Хотя подобные руководства прежде всего предназначались для постижения моральных принципов поведения, но они также касались и физических аспектов: джентльмен не должен чесаться на публике, или трогать нос и уши за столом, или быстро есть, или ковырять ножом в зубах, или сплевывать. Тот факт, что эти запреты повторяются в книгах снова и снова, наталкивает на мысль, что джентльмены все это себе позволяли. В то же время изменение правил поведения в книгах с течением времени демонстрирует, как изменились взгляды, а соответственно, и нормы поведения. В книгах, датируемых XVI веком, открыто описываются физиологические потребности человека – мочеиспускание, дефекация, испускание газов. Эразм в «Вежливости у детей» (1530), например, рассказывает маленьким джентльменам о том, как следует поступать, когда (заметьте, не «если», а «когда») случайно наталкиваешься на своего друга, справляющего нужду. В начале XVIII века во многих книгах все еще встречались упоминания физиологических потребностей, но уже не рассматривалась возможность встречи джентльменов в столь интересной ситуации – она приобрела интимный характер. А к концу века подобные вещи стали считать настолько личными, что больше не упоминали в новых изданиях тех же самых книг. Физическое разделение – физическая интимность – это то, чему никогда раньше не придавали значения. Теперь не иметь пространства для подобных действий, которые стали считаться интимными, или не хотеть иметь подобного пространства казалось по крайней мере странным.
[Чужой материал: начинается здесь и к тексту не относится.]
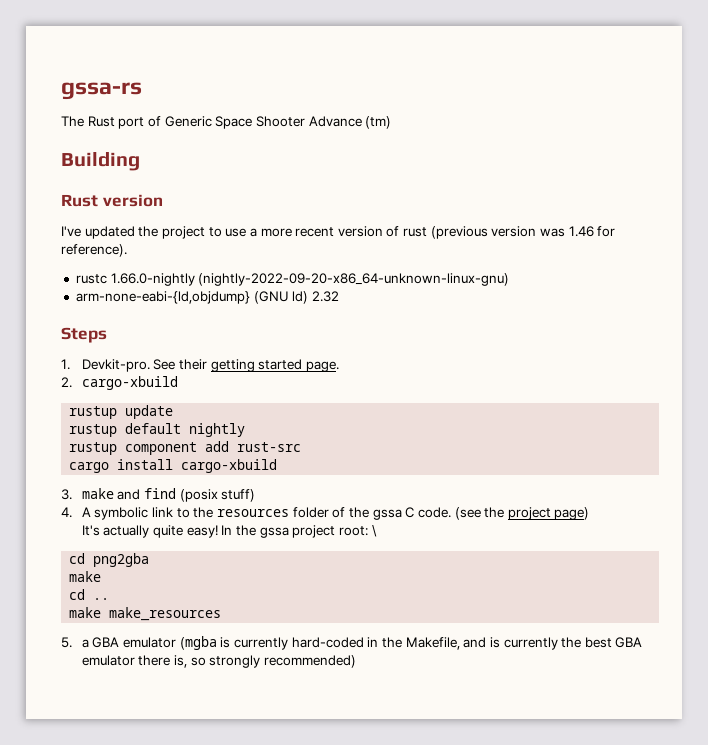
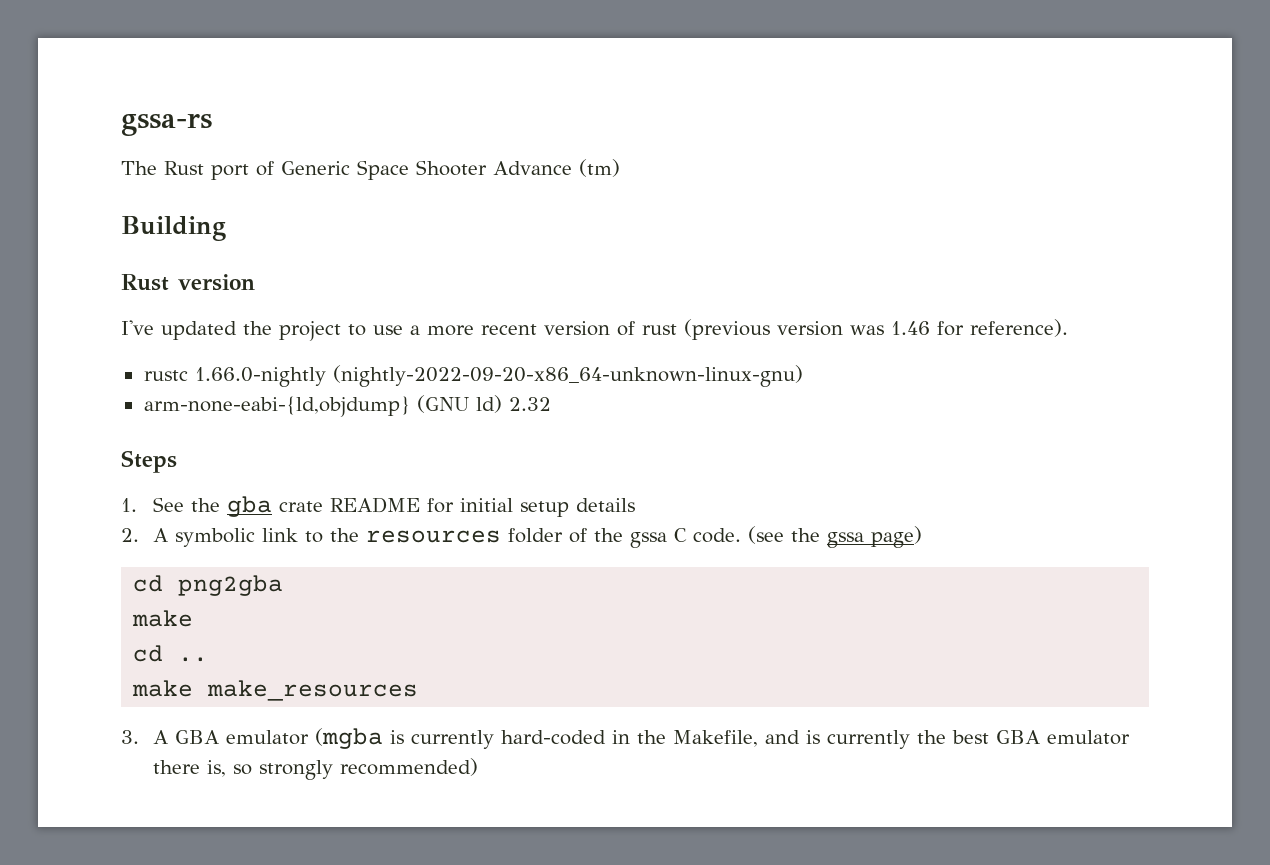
- 1. Devkit-pro. See their getting started page.
- 2. cargo-xbuild
- rustup update
- rustup default nightly
- rustup component add rust-src
- cargo install cargo-xbuild
- 3. make and find (posix stuff)
- 4. A symbolic link to the resources folder of the gssa C code.
+ 1. See the gba crate README for initial setup details
+ 2. A symbolic link to the resources folder of the gssa C code.
- (see the project page)
+ (see the gssa page)
- It's actually quite easy! In the gssa project root: \
- 5. a GBA emulator (mgba is currently hard-coded in the Makefile, and is currently the best GBA emulator there is, so strongly recommended)
+ 3. A GBA emulator (mgba is currently hard-coded in the Makefile, and is currently the best GBA emulator there is, so strongly recommended)

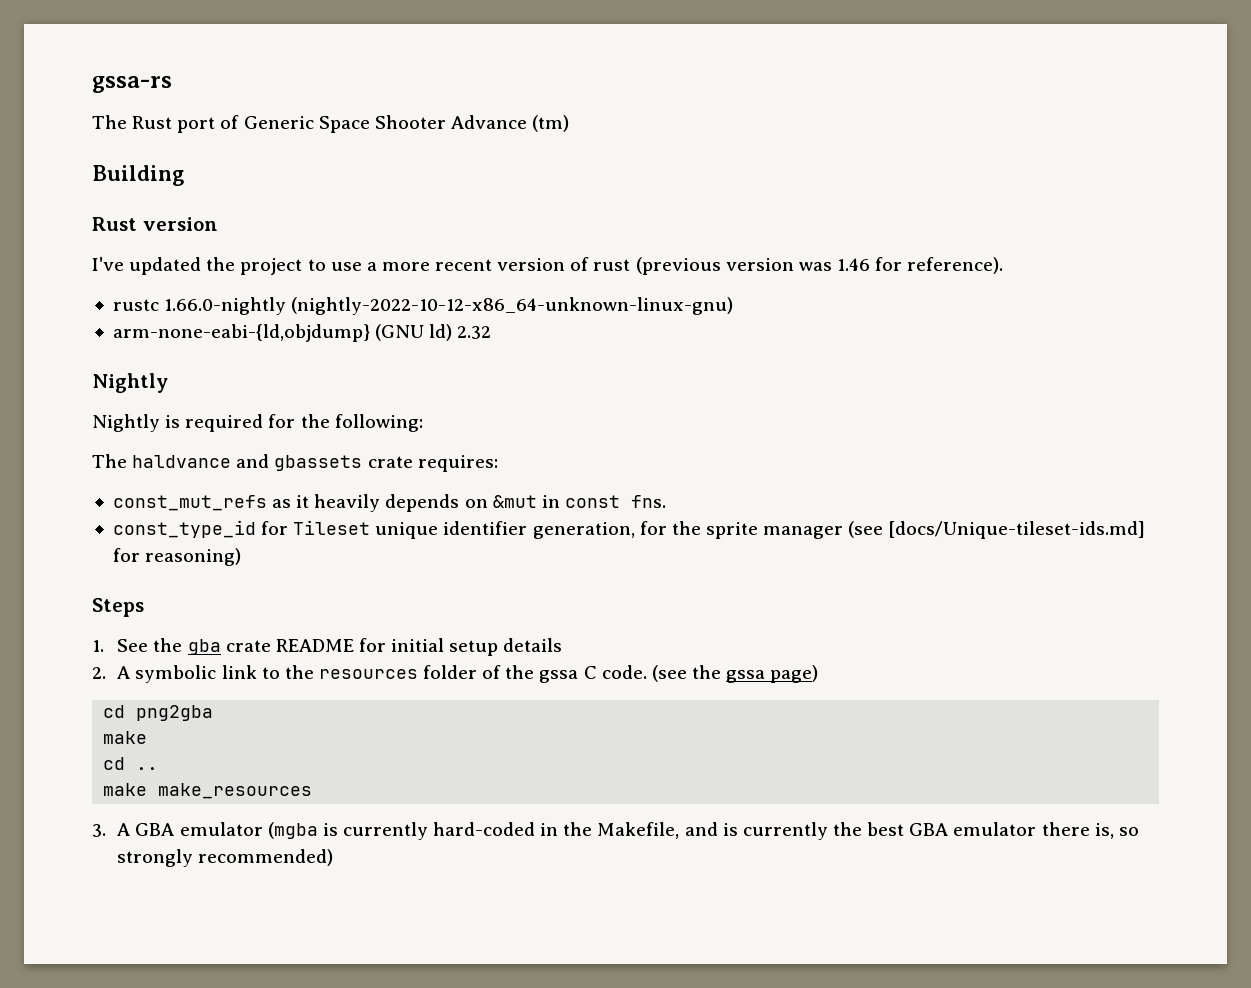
- rustc 1.66.0-nightly (nightly-2022-09-20-x86_64-unknown-linux-gnu)
+ rustc 1.66.0-nightly (nightly-2022-10-12-x86_64-unknown-linux-gnu)
  arm-none-eabi-{ld,objdump} (GNU ld) 2.32
+ Nightly
+ Nightly is required for the following:
+ The haldvance and gbassets crate requires:
+ const_mut_refs as it heavily depends on &mut in const fns.
+ const_type_id for Tileset unique identifier generation, for the sprite manager (see [docs/Unique-tileset-ids.md] for reasoning)

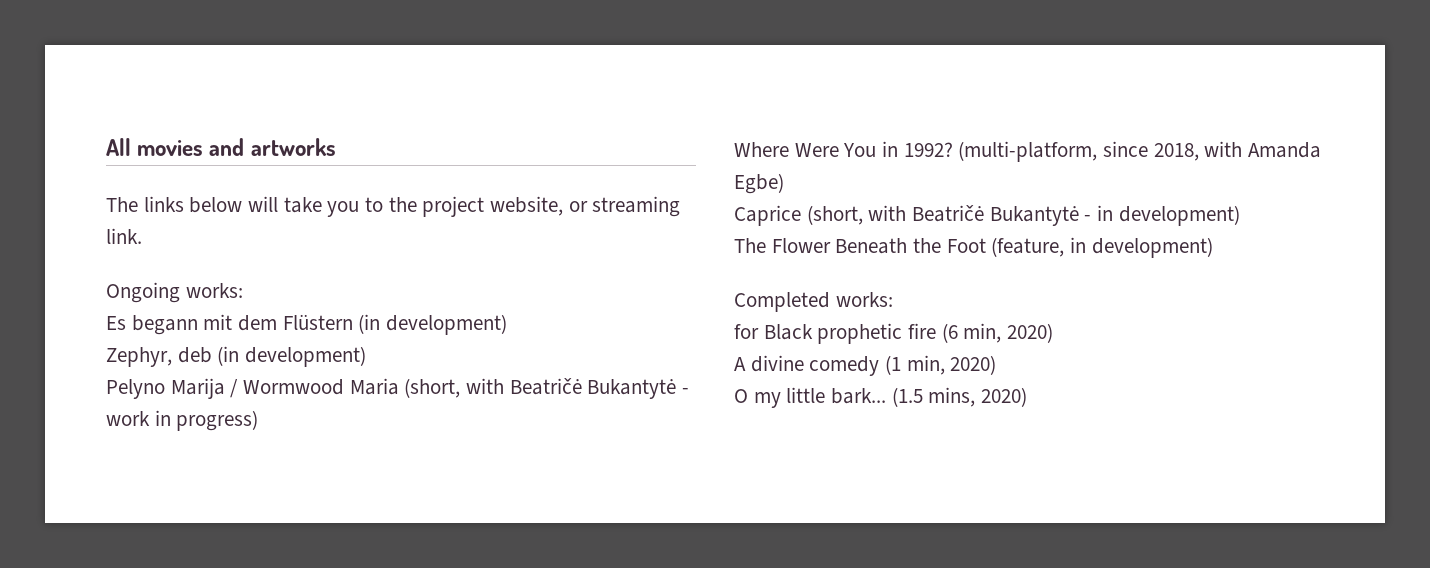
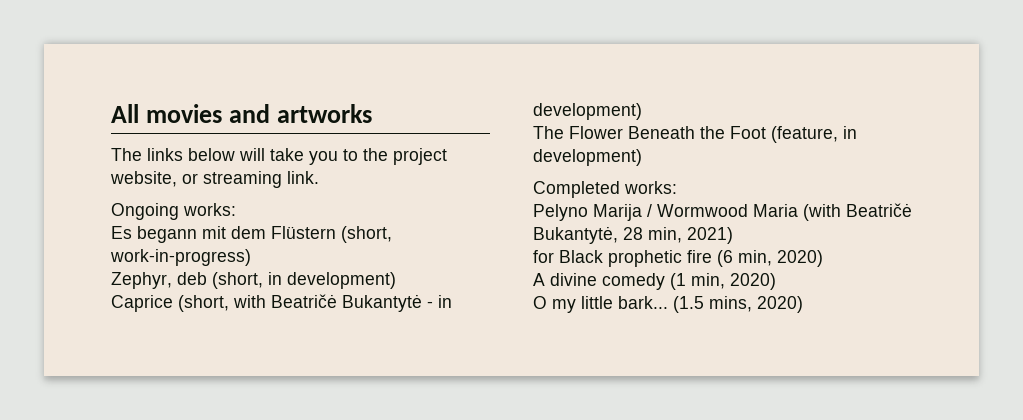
- Es begann mit dem Flüstern (in development)
+ Es begann mit dem Flüstern (short, work-in-progress)
- Zephyr, deb (in development)
- Pelyno Marija / Wormwood Maria (short, with Beatričė Bukantytė - work in progress)
- Where Were You in 1992? (multi-platform, since 2018, with Amanda Egbe)
+ Zephyr, deb (short, in development)
+ Pelyno Marija / Wormwood Maria (with Beatričė Bukantytė, 28 min, 2021)

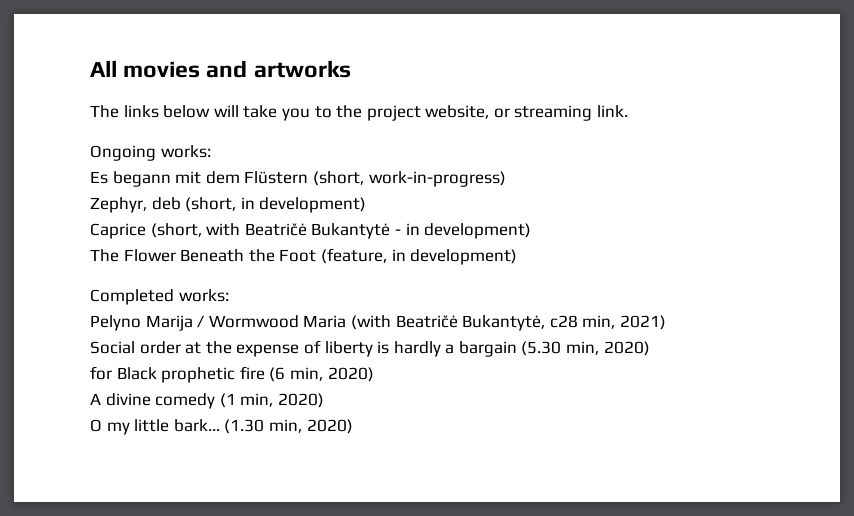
- Pelyno Marija / Wormwood Maria (with Beatričė Bukantytė, 28 min, 2021)
+ Pelyno Marija / Wormwood Maria (with Beatričė Bukantytė, c28 min, 2021)
+ Social order at the expense of liberty is hardly a bargain (5.30 min, 2020)
- (1.5 mins, 2020)
+ (1.30 min, 2020)

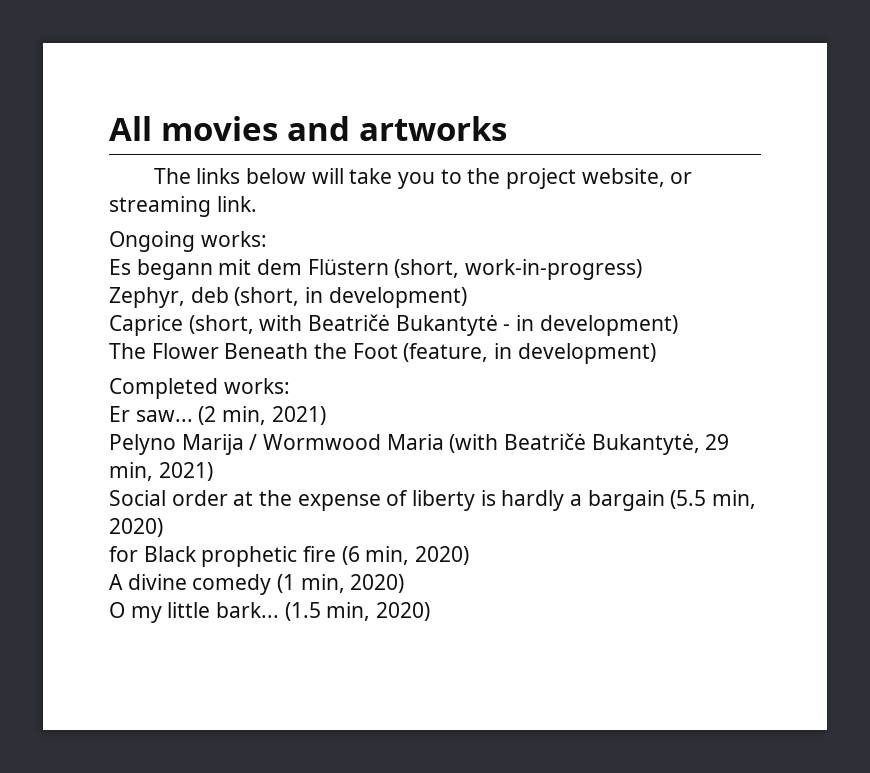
+ Er saw... (2 min, 2021)
- Pelyno Marija / Wormwood Maria (with Beatričė Bukantytė, c28 min, 2021)
+ Pelyno Marija / Wormwood Maria (with Beatričė Bukantytė, 29 min, 2021)
- Social order at the expense of liberty is hardly a bargain (5.30 min, 2020)
+ Social order at the expense of liberty is hardly a bargain (5.5 min, 2020)
- (1.30 min, 2020)
+ (1.5 min, 2020)

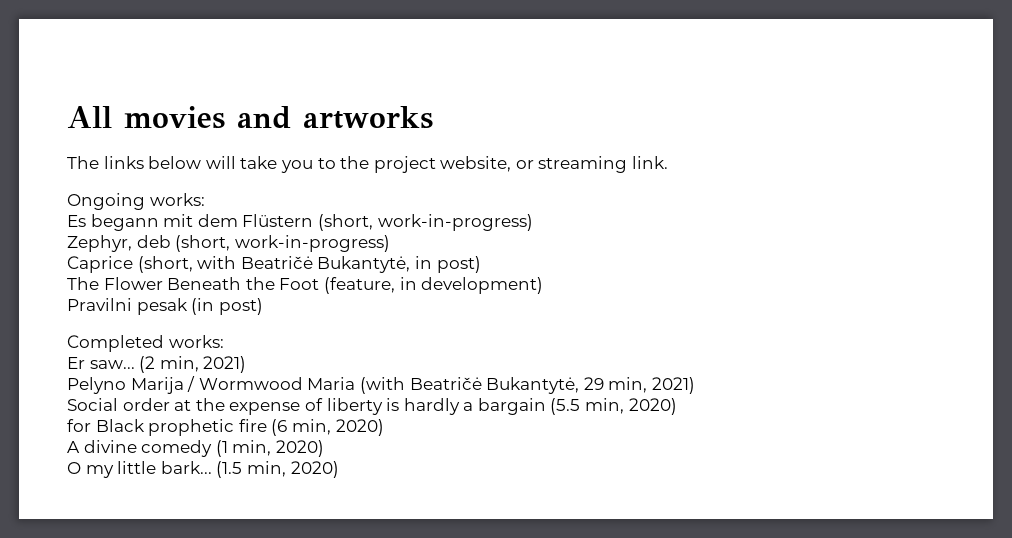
- Zephyr, deb (short, in development)
+ Zephyr, deb (short, work-in-progress)
- Caprice (short, with Beatričė Bukantytė - in development)
+ Caprice (short, with Beatričė Bukantytė, in post)
+ Pravilni pesak (in post)

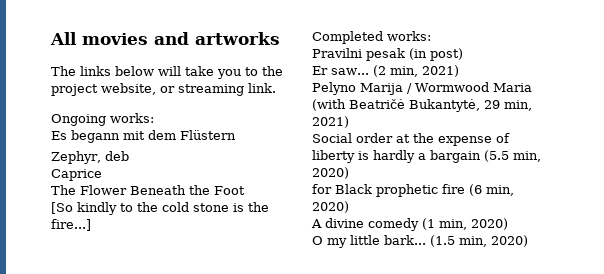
- Es begann mit dem Flüstern (short, work-in-progress)
+ Es begann mit dem Flüstern
- Zephyr, deb (short, work-in-progress)
+ Zephyr, deb
- Caprice (short, with Beatričė Bukantytė, in post)
+ Caprice
- The Flower Beneath the Foot (feature, in development)
+ The Flower Beneath the Foot
+ [So kindly to the cold stone is the fire...]
+ Completed works:
- Completed works:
Идея конфиденциальности частной жизни оформилась не сразу, она появилась не во всех слоях общества одновременно как для «домашних», так и для «недомашних» стран. Сначала в XVII веке во Франции возникло понимание личного пространства и уединения в туалетной комнате. Французские короли справляли свои нужды публично, как и все прочие дела, вплоть до 1684 года, когда Людовик XIV скрыл свой стульчак за занавеской. Но это было лишь частичное и неполное обозначение границ личного пространства. Спустя несколько десятков лет один из сыновей мадам де Монтеспан предложил перенести ватерклозет в отдельное здание. Ответ короля был краток: «Никчемная идея… бесполезная». Даже королевская занавеска была воспринята как нечто невообразимое в стране, где простые люди жили вшестером в одной-двух комнатах.

В относительно новых жилищах урбанизированного среднего класса Нидерландов иногда выделялось пространство в одной из комнат, где стоял шкаф со скамьей, в которой было отверстие, с устроенной под ним выгребной ямой. Гораздо чаще голландцы использовали переносные стульчаки, которые располагали в любом месте дома или рядом с кроватью, как это было заведено и в Англии.

Остальные пространства дома, которые мы сейчас расцениваем как личные, исторически имели общественное назначение. В 1665 году, когда Пипс нанес визит жене сэра Вильяма Баттена, своего начальника по министерству военно-морских сил, он «обнаружил множество женщин в ее спальне… миледи Пен толкнула меня на кровать, потом упала сама, и остальные, одна за другой, прямо на меня… нам было очень весело». Во время службы в министерстве Пипс занимал более низкую должность по сравнению с Баттеном, а потому эти дамы могли себе позволить дурачиться с ним. Однако заметим, что спальня казалась ему абсолютно нормальным местом для приема, а кровать – для сидения.

Самые богатые люди из купеческого сословия Нидерландов выставляли свои кровати, увешанные дорогими тканями, в приемных залах, как это можно видеть на картине Яна ван Эйка «Портрет четы Арнольфини». Освоение торговых путей и последствия этого процесса сделали ткани доступными и привели к тому, что люди стали демонстрировать свои кровати. Это дало состоятельным гражданам возможность выставить напоказ достаток своего дома. Прежде такое могли позволить себе только элита и члены королевской семьи.

 

И это не было следствием жизни в небольшом пространстве – таково было состояние ума. Королевская власть долго добивалась того, чтобы аристократия присутствовала на утренних приемах, то есть буквально у кровати. С точки зрения современности некоторые моменты быта того времени могли бы показаться чересчур публичными. К примеру, маркиза де Ментенон (1635–1719), жена короля Людовика XIV, раздевалась и спала в той же комнате, где король проводил заседания со своими министрами. Подобное нередко случалось в аристократических кругах: в 1710 году герцог де Люин и его жена принимали гостей, нанесших официальный визит с целью поздравить новобрачных, лежа в постели.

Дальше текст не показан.